On a whim I decide to try to spend the night here. Being off the beaten track, accomodation is in somewhat short supply. Most people showing up here seem to bring their own trailer. But thanks to the aviators, there are two or three motels as well. Two of them are directly by the beach. I go into the office of the larger of them and ask for a room.

‘I don’t think so, but let me have a look.’ Some shuffling later: ‘Oh, wait. There is one room left.’

This seems to happen to me quite often. Maybe it is some sort of psychology on behalf of the hotel owners the world over to make you happily take the most expensive room which obviously is the only one left. That is true here, too, but the room features a jacuzzi and a wonderful view over the Pacific. Quite worth going over budget, really.
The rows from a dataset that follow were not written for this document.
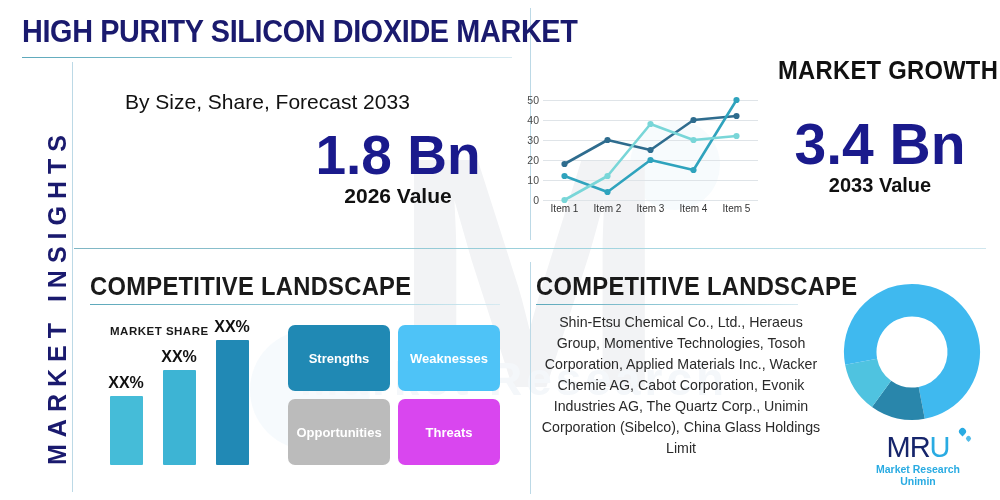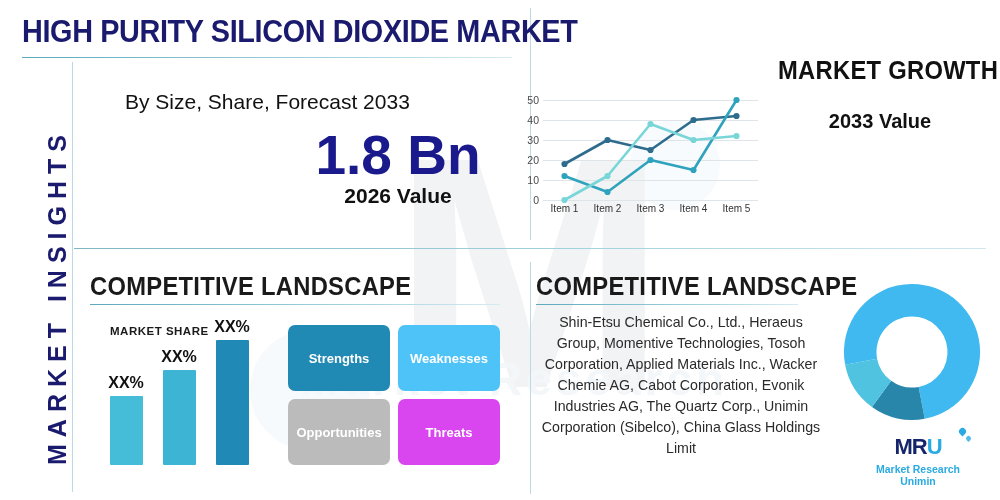--- a/index.html
+++ b/index.html
@@ -169,6 +169,7 @@
   </div>
 
   <div class="kpi kpi-right" style="left:775px;top:112px;width:210px;">
+    <div class="big">3.4 Bn</div>
     <div class="cap">2033 Value</div>
   </div>
 

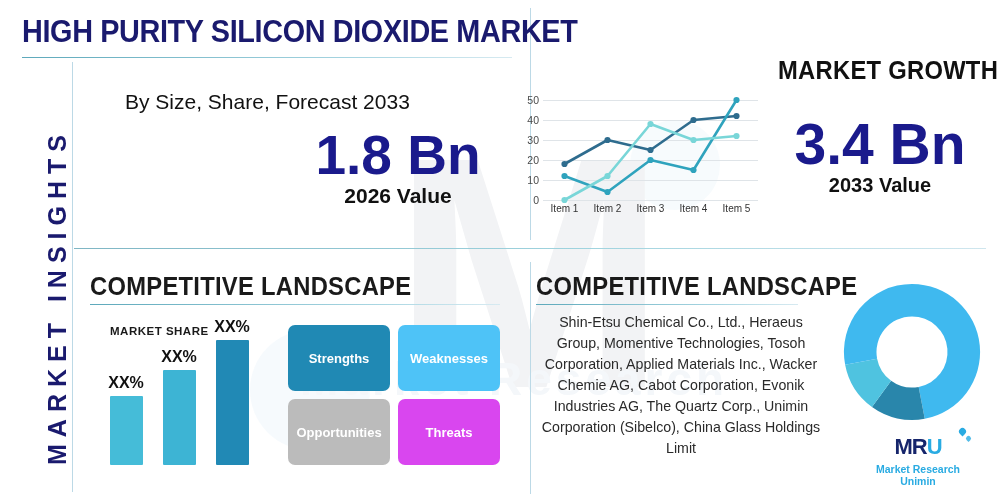--- a/index.html
+++ b/index.html
@@ -86,7 +86,7 @@
   
   .donut{position:absolute;left:838px;top:278px;width:148px;height:148px;}
   .logo{position:absolute;left:858px;top:432px;width:120px;text-align:center;}
-  .logo .mark{font-size:22px;font-weight:700;color:#16256b;line-height:30px;
+  .logo .mark{font-size:29px;font-weight:400;color:#16256b;line-height:30px;
               letter-spacing:-1px;}
   .logo .mark .u{color:#29abe2;}
   .logo .tag{font-size:10.5px;color:#29abe2;font-weight:600;margin-top:1px;}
I stroll through town a bit. Directly at the Point Delgada, fisherman are sorting out their catch. What is unwanted goes down through a long plastic pipe back into the ocean. Or rather, it goes directly into a party of seagulls. The beach beyond hence is a bit noisy. Back on the cliffs, a lone piper tries to turn Northern California into the Northern Highlands. The attempt is spoiled when two pick-up trucks rush to join him.

The ground floor of the motel I am staying at is occupied by a restaurant which happens to be featured in my guide book. Usually, I avoid those since the listing tends to mess with the head of the owner. But for one, there is not much choice really, and secondly, it is quite good indeed. They serve seriously fresh fish and the best cheese cake on my trip so far.

After diner I take a bubble bath (Well, I paid for it after all). And then, to the sound of the Pacific’s waves crushing into shore directly below my window and the somewhat less romatic sound of gunfire in the distance, I fall asleep.